MINOT —It’s a good time to step aside, said Stephen French, the town’s fire chief for 25 years.
“I feel good about where the department is right now,” he said in a recent interview.
French announced to selectmen in October that he would be stepping down as chief at the end of his term in February 2011.
First elected chief in March 1985, he joined the West Minot Fire Company as a fledgling firefighter on March 8, 1977.
“In those days, we were meeting in the one-bay station over in West Minot, no water and no plumbing,” he recalled. “We squeezed two trucks in there — the 1928 Dodge and the old International from the mid-’50s.”
The department also had a homemade tank truck, 1,200-gallon capacity, housed better than halfway across town at John Hemond’s farm.
It was a small, tightly knit group and as for training, “you learned as you went along.”
“Then it was pretty much, if you had the boots you were a firefighter.” he said.
And, French pointed out, boots that approached regulation were a precious commodity in his early days.
“Four pair of rubber boots hung on the truck, and if you were the first to get there, you got the boots,” he said.
In 1977 there was no truly organized dispatch. Often the initial alert was a phone call from a fire station in Auburn or Mechanic Falls to the Simpson household in Minot Corner.
“Fred Simpson’s wife would call you on the telephone, individually. Just call and hoped she’d get you,” French said. “Our biggest trouble in 1977 was communication.”
French is proud of the progress the department has made over the past 33 years — nearly 26 of which he was chief.
Central Station, adjacent to the Town Office, was built in 1979. Its two bays can house four vehicles, two wide and two deep, long enough for a tractor-trailer rig.
Engine 8, a 1996 Harvester International with a roof gun that can pump 1,250 gallons per minute, and Tank 3, a 2001 International, plus the town’s first responders’ rescue vehicle, a castoff from United Ambulance, and a Cascade trailer, are all housed at Central Station.
Orchard Station, opened in 2001 on Death Valley Road, a little off Brighton Hill Road, is also two bays wide and ensures that everyone in town lives within five miles of a fire station.
Engine 4, a 2006 tanker-pumper with a roof gun that can pump 1,250 gallons per minute, and a forestry pickup, acquired in 2001 through a federal grant, are housed at Orchard Station.
“The first brand-new firetruck the town ever owned, the 1982, is still kept in West Minot,” French said. “We sure have come a long way since then.”

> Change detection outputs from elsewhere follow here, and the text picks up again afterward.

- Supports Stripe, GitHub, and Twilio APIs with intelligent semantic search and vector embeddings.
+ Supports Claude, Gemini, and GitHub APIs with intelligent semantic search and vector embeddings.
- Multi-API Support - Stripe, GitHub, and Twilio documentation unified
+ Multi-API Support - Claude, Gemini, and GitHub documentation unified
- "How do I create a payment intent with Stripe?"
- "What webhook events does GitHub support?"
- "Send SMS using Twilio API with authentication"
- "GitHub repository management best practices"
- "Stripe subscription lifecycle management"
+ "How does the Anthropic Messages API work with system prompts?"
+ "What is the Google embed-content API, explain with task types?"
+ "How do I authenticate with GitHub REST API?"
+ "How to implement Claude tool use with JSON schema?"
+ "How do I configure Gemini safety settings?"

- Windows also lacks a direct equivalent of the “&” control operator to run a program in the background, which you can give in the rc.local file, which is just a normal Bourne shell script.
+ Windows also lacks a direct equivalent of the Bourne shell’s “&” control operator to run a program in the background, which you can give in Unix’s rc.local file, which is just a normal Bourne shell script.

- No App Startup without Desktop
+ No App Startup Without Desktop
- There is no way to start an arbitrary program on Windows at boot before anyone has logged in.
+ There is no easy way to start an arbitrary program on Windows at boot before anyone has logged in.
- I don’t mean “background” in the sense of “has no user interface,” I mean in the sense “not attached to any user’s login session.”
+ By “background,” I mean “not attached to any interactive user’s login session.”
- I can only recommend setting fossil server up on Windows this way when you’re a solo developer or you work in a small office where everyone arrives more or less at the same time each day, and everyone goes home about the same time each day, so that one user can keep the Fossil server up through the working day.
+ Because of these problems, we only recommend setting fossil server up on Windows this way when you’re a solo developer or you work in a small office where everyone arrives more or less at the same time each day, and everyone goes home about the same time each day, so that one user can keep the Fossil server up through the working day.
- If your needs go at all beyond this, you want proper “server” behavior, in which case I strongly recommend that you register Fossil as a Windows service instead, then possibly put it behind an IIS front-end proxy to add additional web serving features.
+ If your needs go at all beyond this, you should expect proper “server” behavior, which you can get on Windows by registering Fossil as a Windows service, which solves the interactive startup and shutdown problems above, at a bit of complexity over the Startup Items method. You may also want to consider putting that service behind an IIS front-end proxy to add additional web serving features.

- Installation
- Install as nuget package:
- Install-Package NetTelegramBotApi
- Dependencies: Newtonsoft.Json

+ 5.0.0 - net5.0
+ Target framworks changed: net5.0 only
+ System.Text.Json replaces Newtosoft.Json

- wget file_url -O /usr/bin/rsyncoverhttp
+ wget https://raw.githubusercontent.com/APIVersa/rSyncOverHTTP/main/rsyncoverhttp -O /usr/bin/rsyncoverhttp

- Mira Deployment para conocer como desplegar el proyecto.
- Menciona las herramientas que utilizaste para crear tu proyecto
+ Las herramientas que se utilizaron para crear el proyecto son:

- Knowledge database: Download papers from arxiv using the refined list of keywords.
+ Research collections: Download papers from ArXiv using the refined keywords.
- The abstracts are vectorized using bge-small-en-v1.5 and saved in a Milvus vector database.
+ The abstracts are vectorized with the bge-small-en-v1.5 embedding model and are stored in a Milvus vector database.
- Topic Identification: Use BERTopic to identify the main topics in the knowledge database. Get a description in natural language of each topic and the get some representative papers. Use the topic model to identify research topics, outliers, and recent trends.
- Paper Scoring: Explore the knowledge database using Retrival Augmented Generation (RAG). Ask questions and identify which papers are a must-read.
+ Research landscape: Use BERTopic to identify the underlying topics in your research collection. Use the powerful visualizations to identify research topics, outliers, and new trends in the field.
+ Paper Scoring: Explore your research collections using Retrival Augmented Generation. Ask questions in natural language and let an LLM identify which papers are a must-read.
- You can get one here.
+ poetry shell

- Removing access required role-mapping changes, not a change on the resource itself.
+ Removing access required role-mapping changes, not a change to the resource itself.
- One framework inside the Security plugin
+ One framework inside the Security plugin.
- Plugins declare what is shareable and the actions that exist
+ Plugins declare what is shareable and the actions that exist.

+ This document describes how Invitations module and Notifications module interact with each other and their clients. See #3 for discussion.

Dispatch has taken great leaps. First, with Debbie Hemond, who ran it from her house on Pottle Hill, ending with the Ice Storm of ’98. Then Maine State Police took over for a time and now the Androscoggin County Sheriff’s Department handles it.
French said the 911 emergency dispatch system “was the right thing to do. Today, we get great service”
The department took a major step in 1997 when Allen Theriault convinced town meeting voters to support rescue services, French said.
“Combining fire and rescue in 1999, when the West Minot Fire Company became the Minot Fire Department, was a great accomplishment for the town,” he said. “Now about half our volunteers are firefighters and EMTs.”
Volunteer fire service is a diverse group, he said.
“We have them from all over: carpenters, electricians, military people, truck drivers, bus drivers, an engineer on a ship,” he said.
French himself is in the water business — “a natural for a firefighter” — as superintendent of the Mechanic Falls Water Co.
Credit for helping him guide the Minot Fire Department these near 26 years, goes, French said, to the fire and rescue volunteers and their families who pitched in as well; his wife, Brenda, and daughter, Laurie, who were very active in the auxiliary; his son, Jamie, who became an EMT and a Firefighter II and served professionally with the Auburn Fire Department; and his mother, Phyllis, who for many years was Debbie Hemond’s backup dispatcher.
“It’s been a group effort,” French said. “I’ll still be around the fire station, just not as much. It’s someone else’s turn to be chief.”